Sa maîtresse depuis 30 ans « Lady Lucille ». Décédé ce 6 décembre, le rockeur a toute­fois emporté avec lui un dernier secret concer­nant sa vie senti­men­ta­le. Géant fragile, rockeur élec­trique et animal, idole si virile et si sensible à la fois.
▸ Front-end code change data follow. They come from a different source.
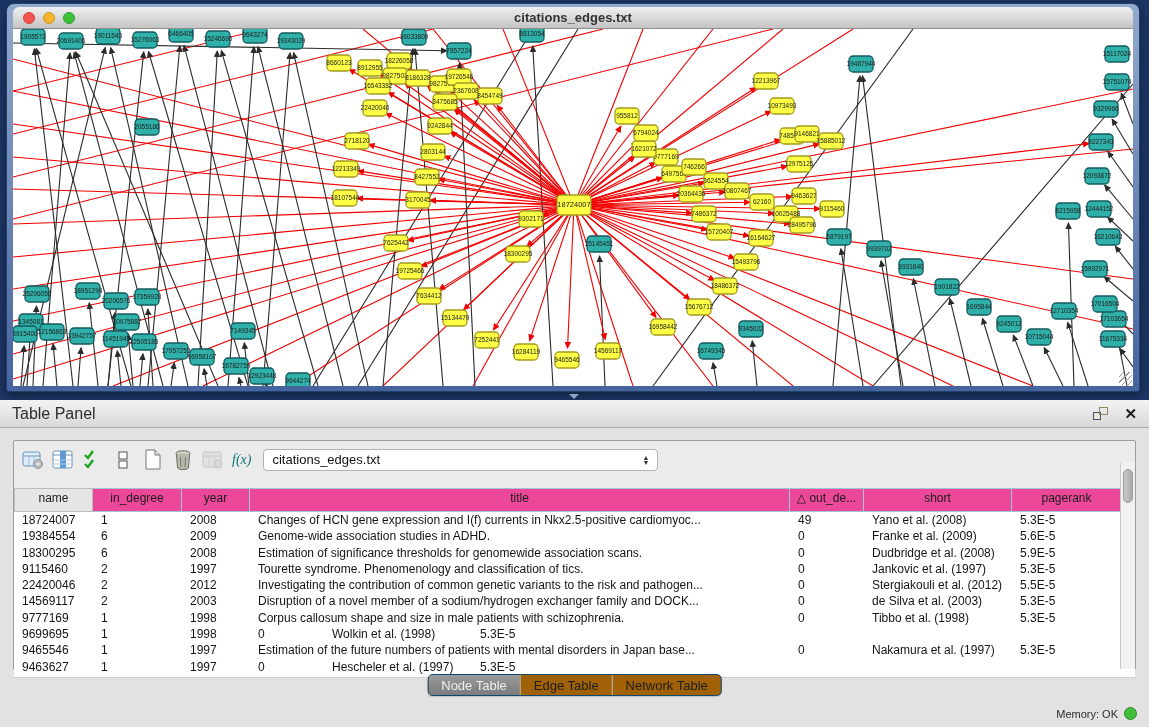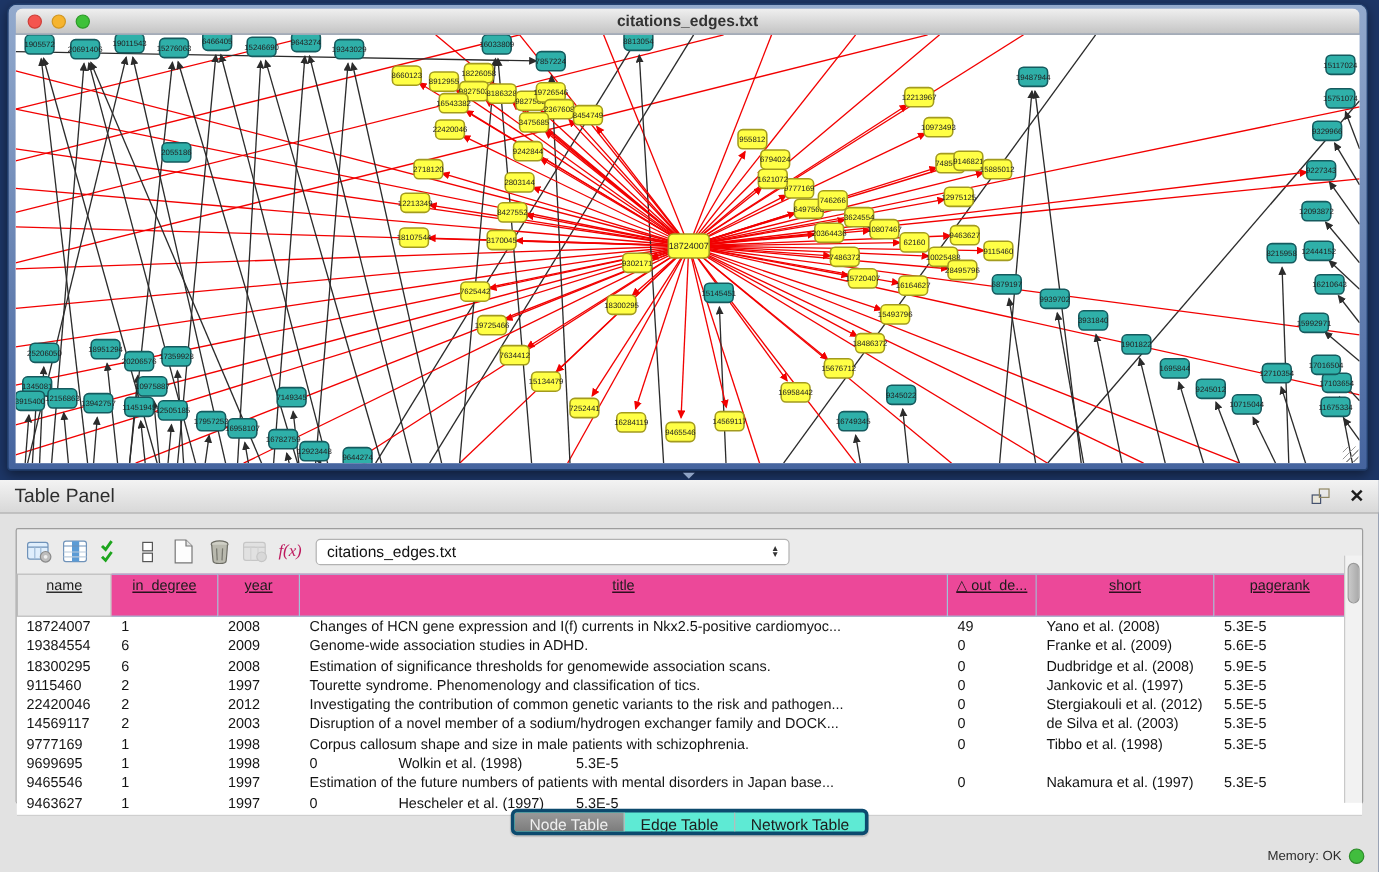"f(x)" .fx { color: #be185d -> #0f766e }
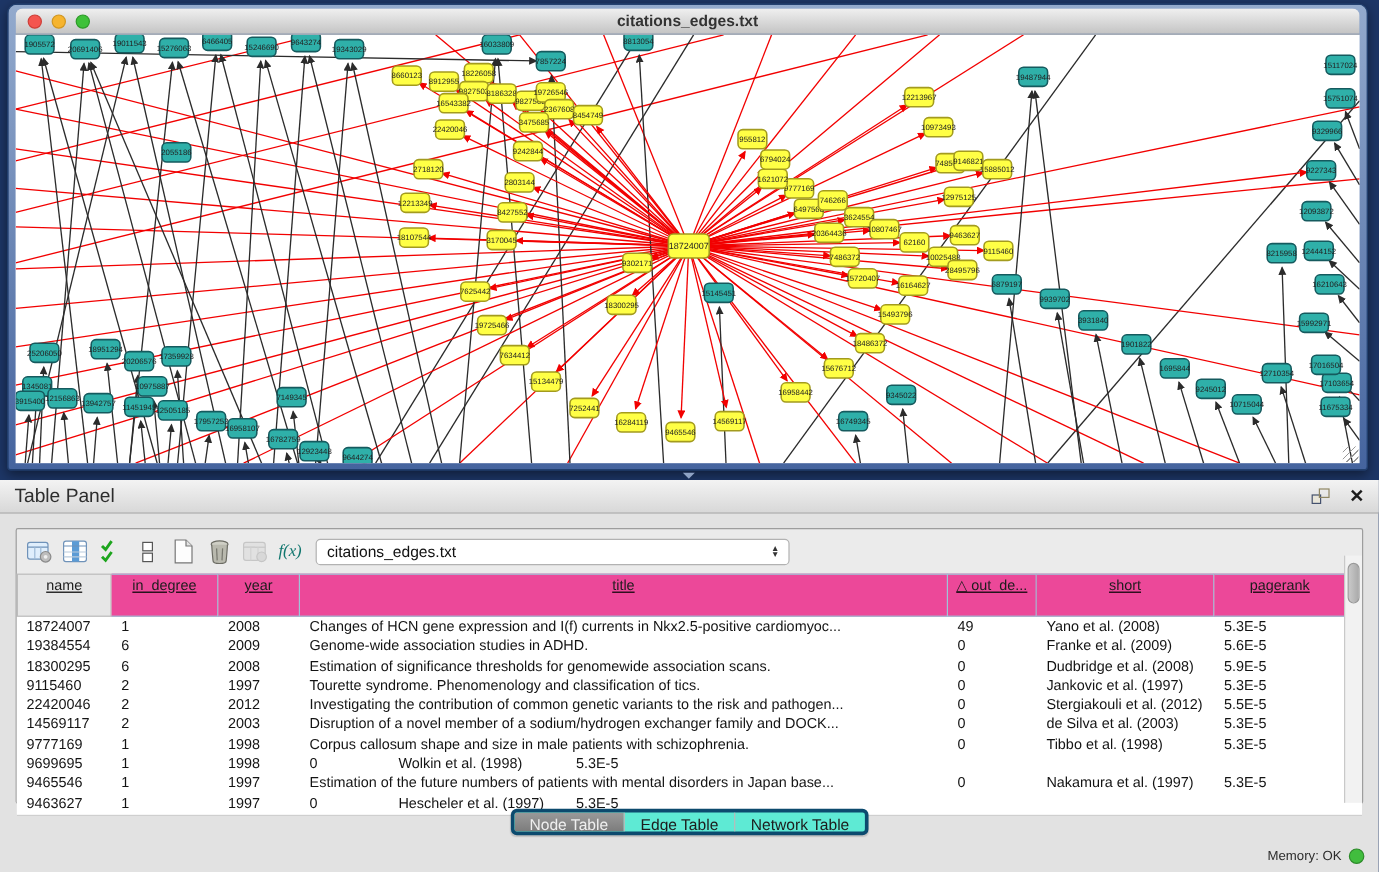"name" .thead { height: 36px -> 24px; margin-top: 0 -> 10px; text-decoration: underline -> none }
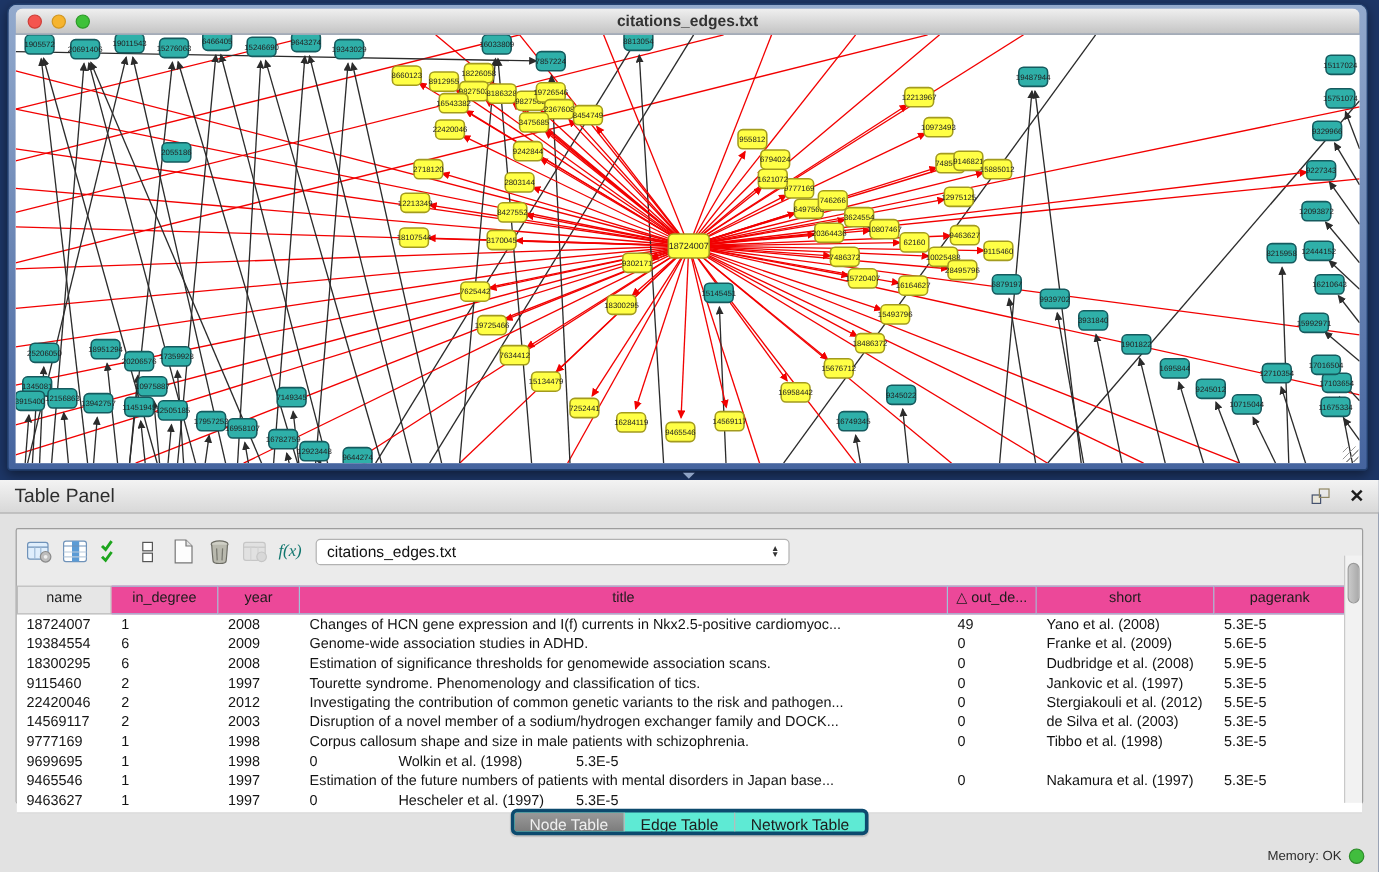"Node Table" .tabs { background: #5eead4 -> #a16207; border: 3px solid #0c4a6e -> 1px solid #0c4a6e }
La maîtresse de l’ombre : Johnny Hally­day aura peu connu sa mère, sa plus profonde bles­sure, mais il aura séduit les femmes, ses meilleures vestales. Certaines ont marqué la pelli­cule Sylvie Vartan, son premier amour ; Babeth Etienne, coup de foudre réduit en cendres ; Natha­lie Baye, sa passion grand écran ; Adeline Blon­dieau, aven­ture impos­sible ; ou encore Laeti­cia, son dernier amour  quand d’autres ont glissé dans l’ou­bli, telles la choriste Nanette Work­man, ou ne sont appa­rues que comme des flirts sans lende­main, à l’ins­tar de Cathe­rine Deneuve…

rockeur électrique

Johnny lui-même ne vivait que pour les souve­nirs, tendres ou furieux, à venir. Aucune lueur du passé dans ses yeux bleus. Très peu de nostal­gie dans ses inter­views pour une maîtresse.

Johnny Hallyday

Une seule femme ravi­vait sa mémoire. Johnny la surnom­mait « Lady Lucille », comme une évoca­tion de la lumière qu’elle lui avait appor­tée pendant 30 ans, mais aussi de l’obs­cu­rité dans laquelle il préfé­rait la main­te­nir. Mention­née dans quelques biogra­phies, mais igno­rée du grand public, elle restera sans nom, ni visage. Juste un titre de chan­son, figu­rant sur l’al­bum Lorada, sorti en 1995, peu de temps après sa rencontre avec Laeti­cia. Sur ce morceau, l’idole chante : « Si trop souvent je t’ap­pelle / Si tu te lasses de moi / Si parfois je suis infi­dèle / Je n’ai jamais aimé que toi / Est-ce que c’est trop / Est-ce que tu me fuis / Est-ce que tu ne sais / Tous les jours que je t’ai donné / Entre la peur et la scène / C’est le moment pour que tu viennes ».